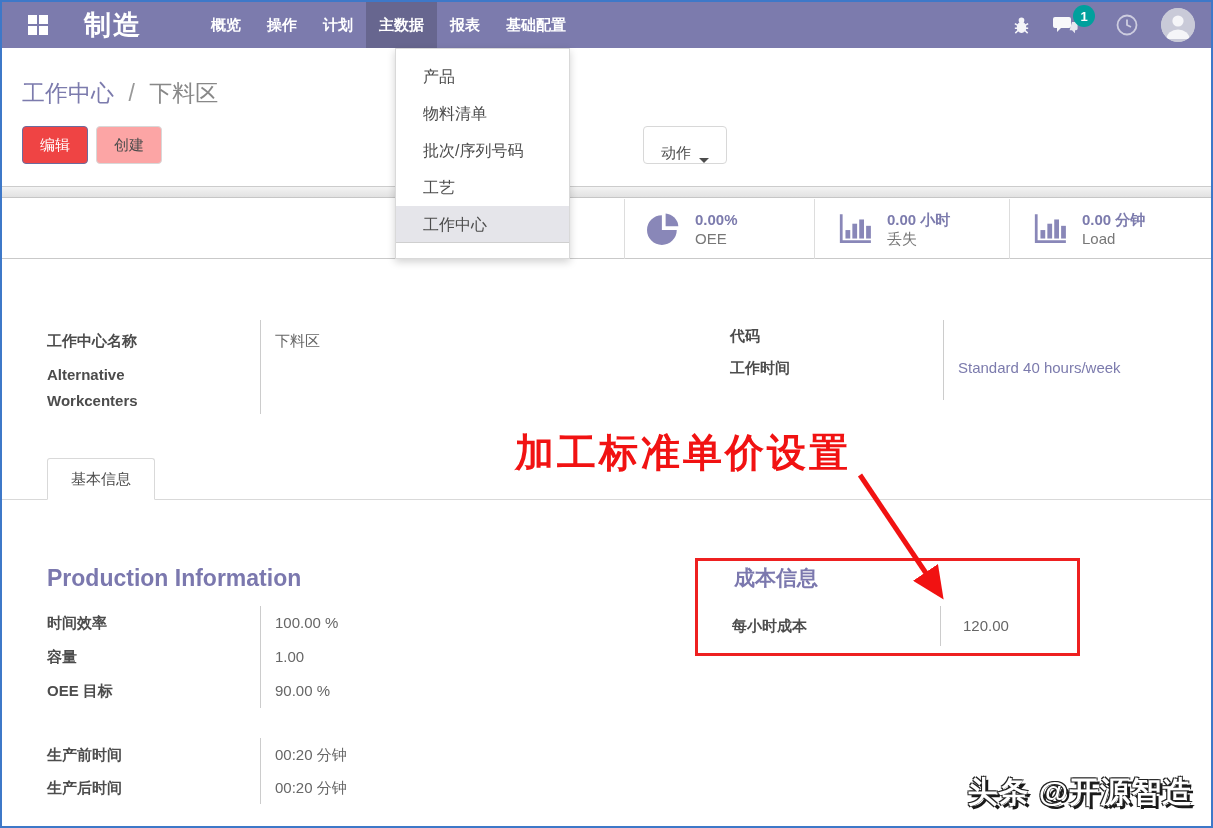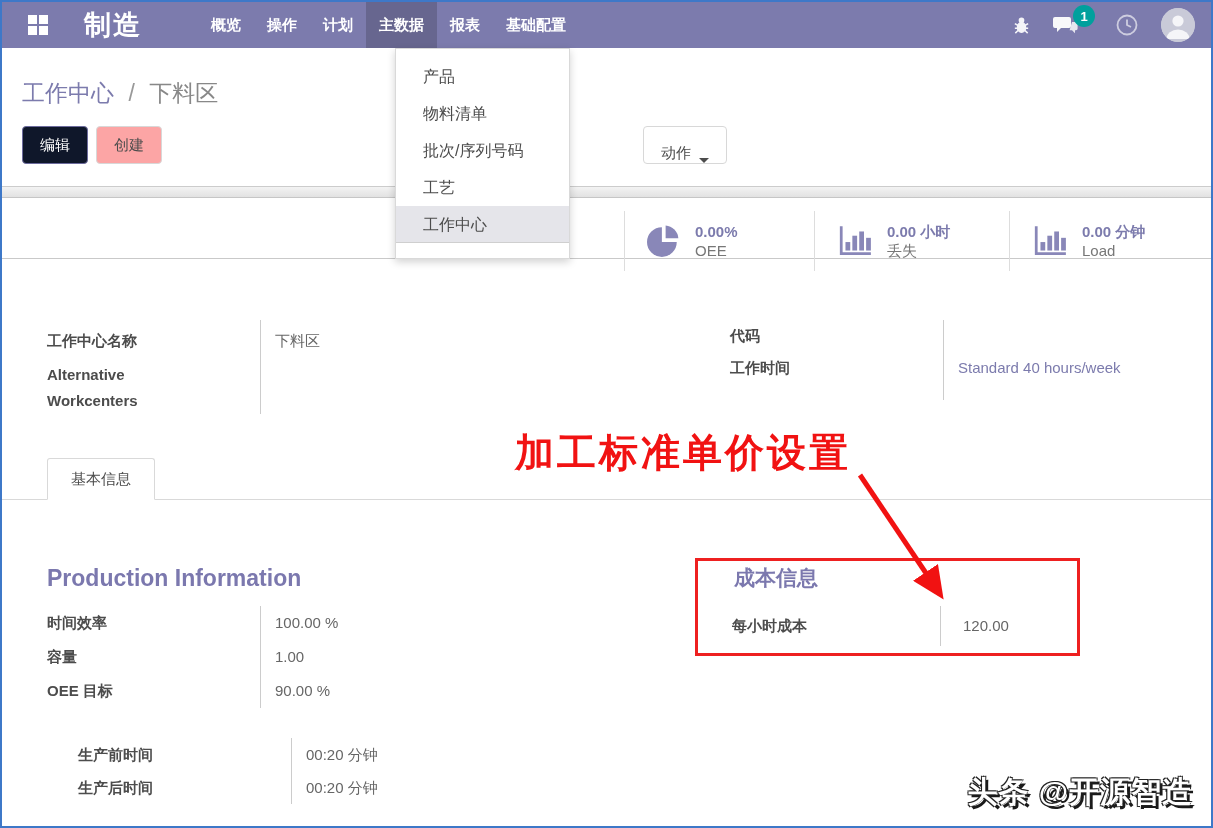--- a/index.html
+++ b/index.html
@@ -33,46 +33,46 @@
              color:#4c4c4c; cursor:pointer; white-space:nowrap; }
   .dd-item.active { background:#e5e5ea; border-bottom:1px solid #cfcfcf; }
 
   
   .breadcrumb { position:absolute; top:76px; left:20px; font-size:23px; }
   .bc-parent { color:#7c7bad; cursor:pointer; }
   .bc-sep { color:#999; margin:0 8px; }
   .bc-current { color:#888; }
   .btn { position:absolute; top:124px; height:38px; padding:0 17px; font-size:15px;
          border-radius:4px; cursor:pointer; display:inline-flex; align-items:center; }
-  .btn-primary { left:20px; background:#0f172a; border:1px solid #6c6b9d; color:#fff; }
+  .btn-primary { left:20px; background:#ef4444; border:1px solid #6c6b9d; color:#fff; }
   .btn-default { left:94px; background:#fca5a5; border:1px solid #d8d8d8; color:#4c4c4c; }
   .btn-action { left:641px; background:#fff; border:1px solid #d8d8d8; color:#4c4c4c; gap:8px;align-items:flex-end; }
   .caret-down { width:0; height:0; border-left:5px solid transparent; border-right:5px solid transparent;
                 border-top:5px solid #4c4c4c; }
 
   
   .status-strip { position:absolute; top:184px; left:0; right:0; height:12px;
                   background:linear-gradient(#f3f3f3,#e2e2e2);
                   border-top:1px solid #ccc; border-bottom:1px solid #c6c6c6; }
   .stat-row { position:absolute; top:197px; left:0; right:0; height:60px; background:#fff;
               border-bottom:1px solid #c9c9c9; }
-  .stat-cell { position:absolute; top:12px; height:60px; border-left:1px solid #ddd;
+  .stat-cell { position:absolute; top:0; height:60px; border-left:1px solid #ddd;
                display:flex; align-items:center; padding-left:22px; gap:14px; cursor:pointer; }
   .stat-cell.c1 { left:622px; width:190px; }
   .stat-cell.c2 { left:812px; width:195px; }
   .stat-cell.c3 { left:1007px; width:204px; }
   .stat-text .v { color:#7c7bad; font-size:15px; font-weight:700; line-height:19px; }
   .stat-text .l { color:#777; font-size:15px; line-height:19px; }
 
   
   .fgroup { position:absolute; display:flex; }
   .fg-left-top { top:318px; left:45px; width:430px; }
   .fg-right-top { top:318px; left:728px; width:460px; }
   .fg-prod { top:604px; left:45px; width:430px; }
-  .fg-prod2 { top:736px; left:45px; width:430px;margin-left:31px; }
+  .fg-prod2 { top:736px; left:45px; width:430px; }
   .fg-cost { top:604px; left:730px; width:330px; }
   .fcol-labels { display:flex; flex-direction:column; }
   .fg-left-top .fcol-labels, .fg-right-top .fcol-labels, .fg-prod .fcol-labels, .fg-prod2 .fcol-labels { width:213px; }
   .fg-cost .fcol-labels { width:208px; }
   .fcol-values { flex:1; border-left:1px solid #ccc; padding-left:14px;
                  display:flex; flex-direction:column; }
   .fg-cost .fcol-values { padding-left:22px; }
   .frow { min-height:34px; line-height:34px; }
   .frow.tall { min-height:52px; line-height:26px; }
   .flabel { font-size:15px; font-weight:700; color:#4c4c4c; }

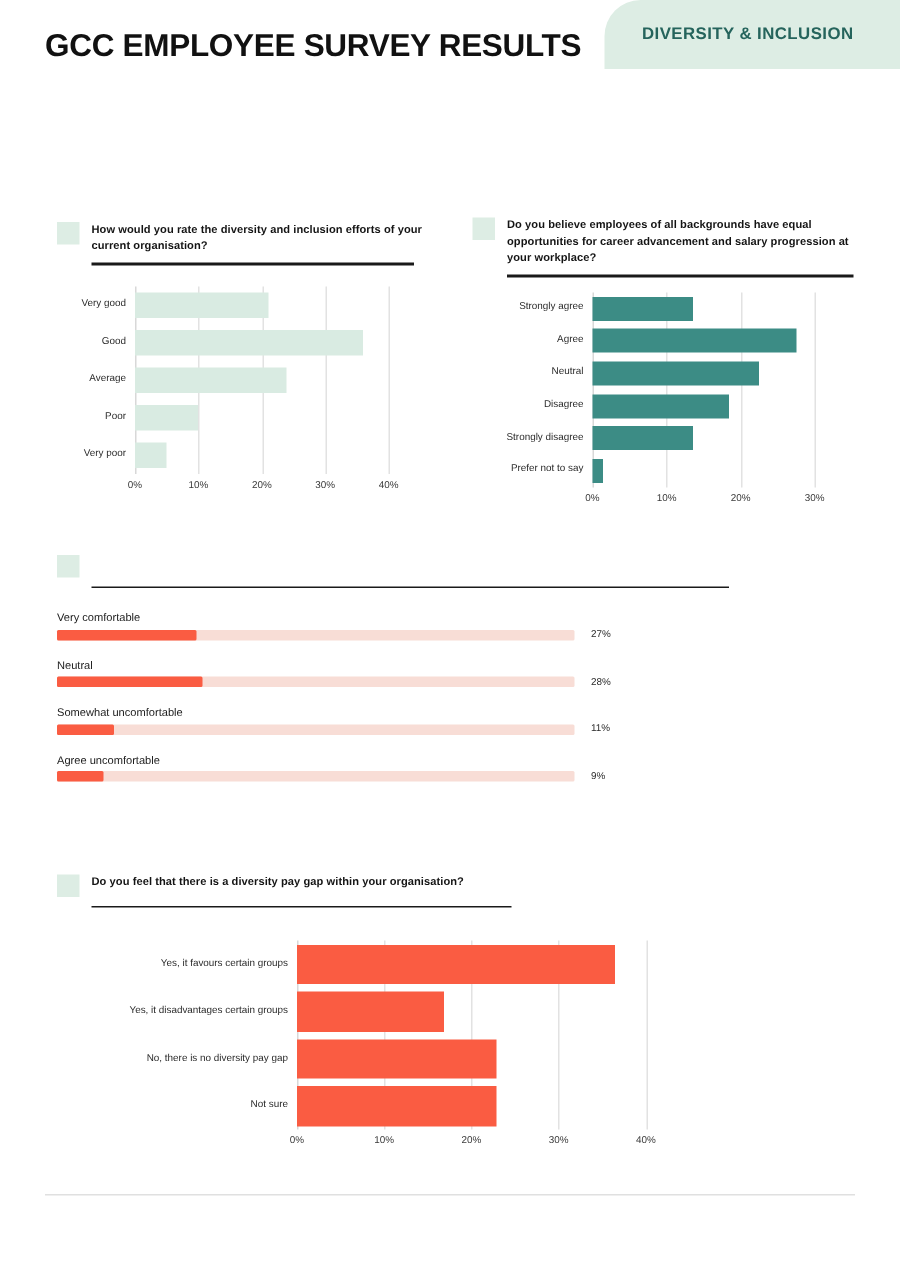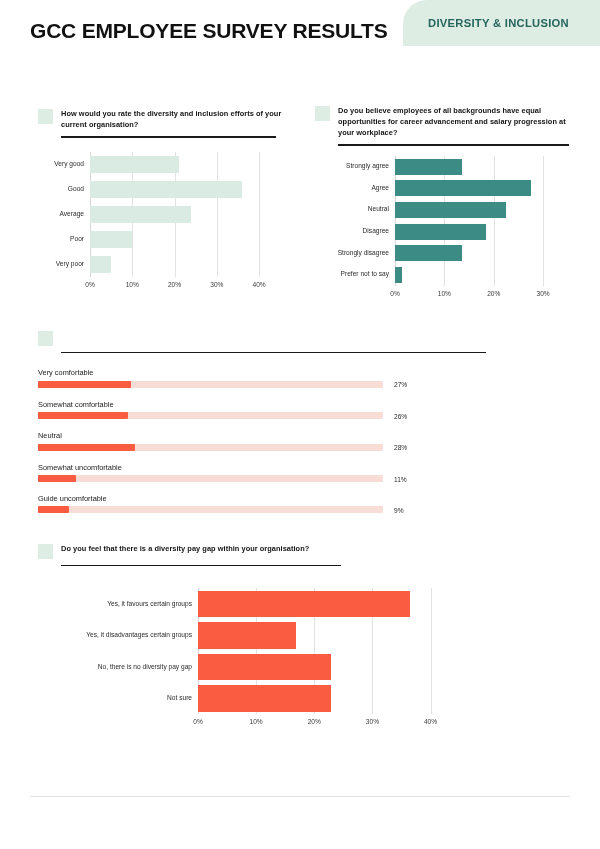--- a/index.html
+++ b/index.html
@@ -27,21 +27,21 @@
     display: flex; align-items: center; justify-content: center;
     padding-right: 6px;
   }
   .topic-tag-label {
     font-size: 11.2px; font-weight: bold; letter-spacing: 0.3px;
     color: #25645C;
   }
 
   
   .qblock { position: absolute; }
-  .qhead { display: flex; gap: 8px; align-items: flex-start; }
+  .qhead { display: flex; gap: 8px; align-items: flex-start; margin-top: 39px; }
   .qmarker {
     width: 15px; height: 15px; background: #DDEDE4;
     flex: 0 0 15px; margin-top: 1px;
   }
   .qtext {
     font-size: 7.4px; font-weight: bold; line-height: 1.5;
     color: #141414; letter-spacing: 0.05px;
   }
   .qrule { height: 1.4px; background: #1a1a1a; margin-top: 6px; }
 
@@ -182,42 +182,35 @@
     <div class="qrule" style="margin-left:23px; width:425px;"></div>
     <div id="progress-c3" style="margin-top:16px; width:400px;">
         <div class="prow" style="margin-bottom: 13px;">
           <div class="plabel">Very comfortable</div>
           <div class="ptrack" style="width: 345px; background: rgb(248, 221, 214);">
             <div class="pfill" style="width: 27%; background: rgb(250, 92, 66);"></div>
             <div class="pvalue">27%</div>
           </div>
         </div>
         <div class="prow" style="margin-bottom: 13px;">
-          <div class="plabel">Somewhat comfortable</div>
-          <div class="ptrack" style="width: 345px; background: rgb(248, 221, 214);">
-            <div class="pfill" style="width: 26%; background: rgb(250, 92, 66);"></div>
-            <div class="pvalue">26%</div>
-          </div>
-        </div>
-        <div class="prow" style="margin-bottom: 13px;">
           <div class="plabel">Neutral</div>
           <div class="ptrack" style="width: 345px; background: rgb(248, 221, 214);">
             <div class="pfill" style="width: 28%; background: rgb(250, 92, 66);"></div>
             <div class="pvalue">28%</div>
           </div>
         </div>
         <div class="prow" style="margin-bottom: 13px;">
           <div class="plabel">Somewhat uncomfortable</div>
           <div class="ptrack" style="width: 345px; background: rgb(248, 221, 214);">
             <div class="pfill" style="width: 11%; background: rgb(250, 92, 66);"></div>
             <div class="pvalue">11%</div>
           </div>
         </div>
         <div class="prow" style="margin-bottom: 13px;">
-          <div class="plabel">Guide uncomfortable</div>
+          <div class="plabel">Agree uncomfortable</div>
           <div class="ptrack" style="width: 345px; background: rgb(248, 221, 214);">
             <div class="pfill" style="width: 9%; background: rgb(250, 92, 66);"></div>
             <div class="pvalue">9%</div>
           </div>
         </div>
       </div>
   </div>
 
   <div class="qblock" style="left:38px; top:543px; width:330px;">
     <div class="qhead">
⁂
__What the exercise asks__:
Only the lines above from the one with "color: #25645C;" up to and including the one with "1.4px; background: #1a1a1a;" should be repeated, exactly as written.

__Your response__:
     color: #25645C;
   }
 
   
   .qblock { position: absolute; }
-  .qhead { display: flex; gap: 8px; align-items: flex-start; }
+  .qhead { display: flex; gap: 8px; align-items: flex-start; margin-top: 39px; }
   .qmarker {
     width: 15px; height: 15px; background: #DDEDE4;
     flex: 0 0 15px; margin-top: 1px;
   }
   .qtext {
     font-size: 7.4px; font-weight: bold; line-height: 1.5;
     color: #141414; letter-spacing: 0.05px;
   }
   .qrule { height: 1.4px; background: #1a1a1a; margin-top: 6px; }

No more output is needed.